She stopped short: there was a sound, a window opening overhead, and Fontaine's voice cried out, "Catherine! where are you, imprudent child?"

Catherine only answered quickly, "Yes, mon ami, I am coming. Long afterwards she used to hear the voice calling,

"Angry; no, indeed," said Reine, her soft, pathetic tones thrilling through the darkness. "One other thing I came to tell you. I shall go into retreat on Wednesday. Will you go up and visit Petitpère one day during my absence?"

"Oh, Reine, are you really going," said Catherine, to whom it seemed a terrible determination.

Reine thought little of it.

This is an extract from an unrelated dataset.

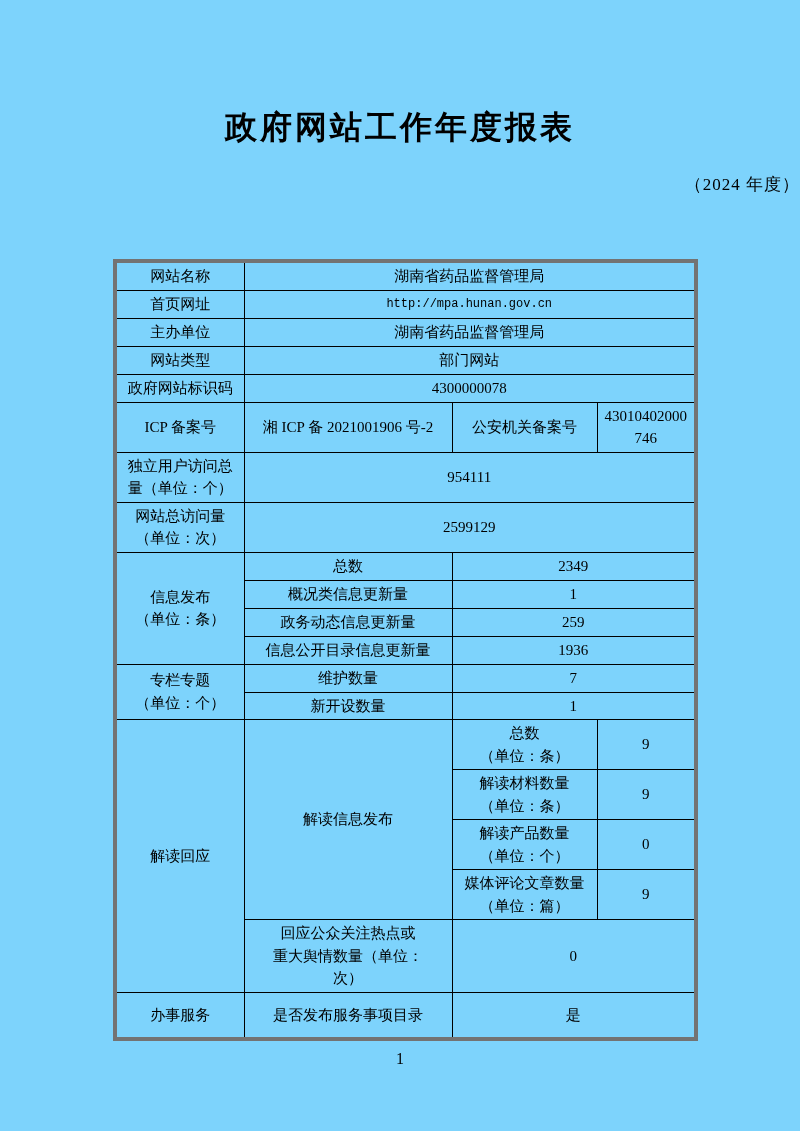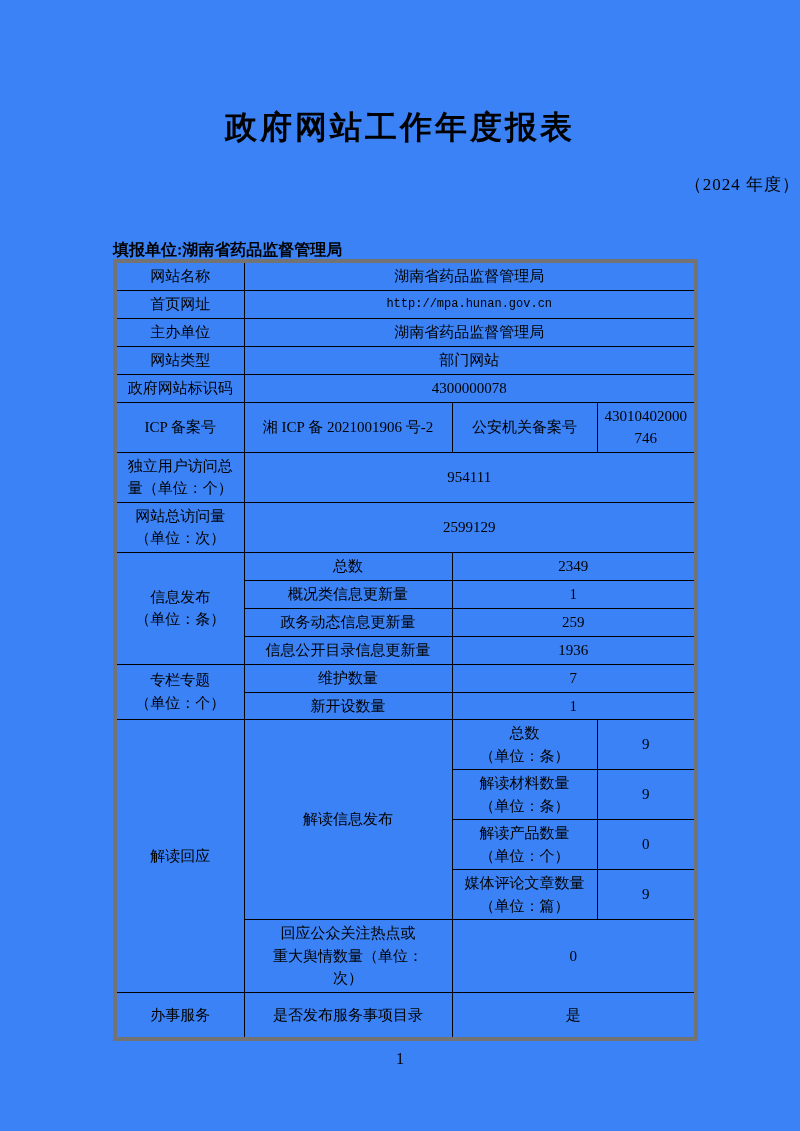"政府网站工作年度报表" .page { background: #3b82f6 -> #7dd3fc }
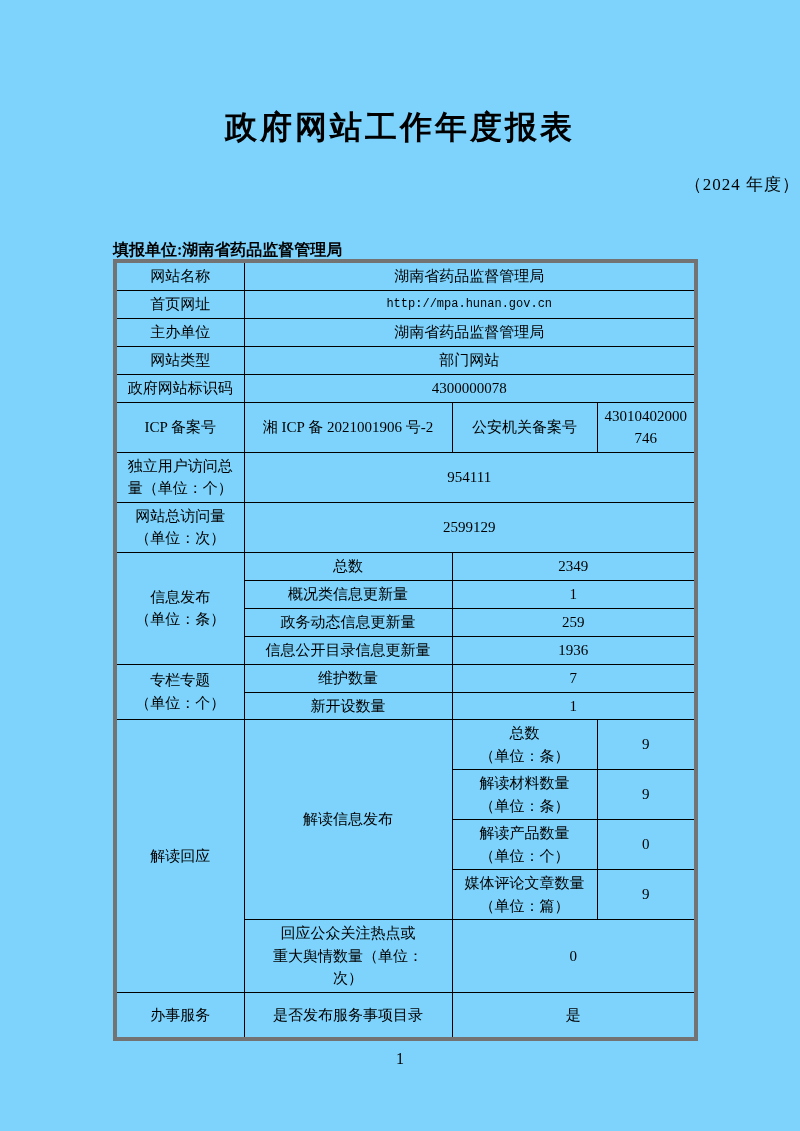"填报单位:湖南省药品监督管理局" div.report-unit { html: <div>填报单位:湖南省药品监督管理局</div> -> none }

She had been before with her mother to the convent of the Augustines at Caen. Impatient, sick at heart, vexed with herself, the girl longed for a few days of rest and prayer in a place where the rumours and anxieties of the world would only reach her as if from a far distance. In Reine Chrétien's class the proceeding is not common, but grand ladies not unfrequently escape in this fashion from the toil and penalty of the world. Madame Jean de Tracy herself had once retired for a few days, without much result. The nuns put up a muslin toilet-table in her cell, and made her welcome, but she left sooner than had been expected. The air disagreed with her, she said.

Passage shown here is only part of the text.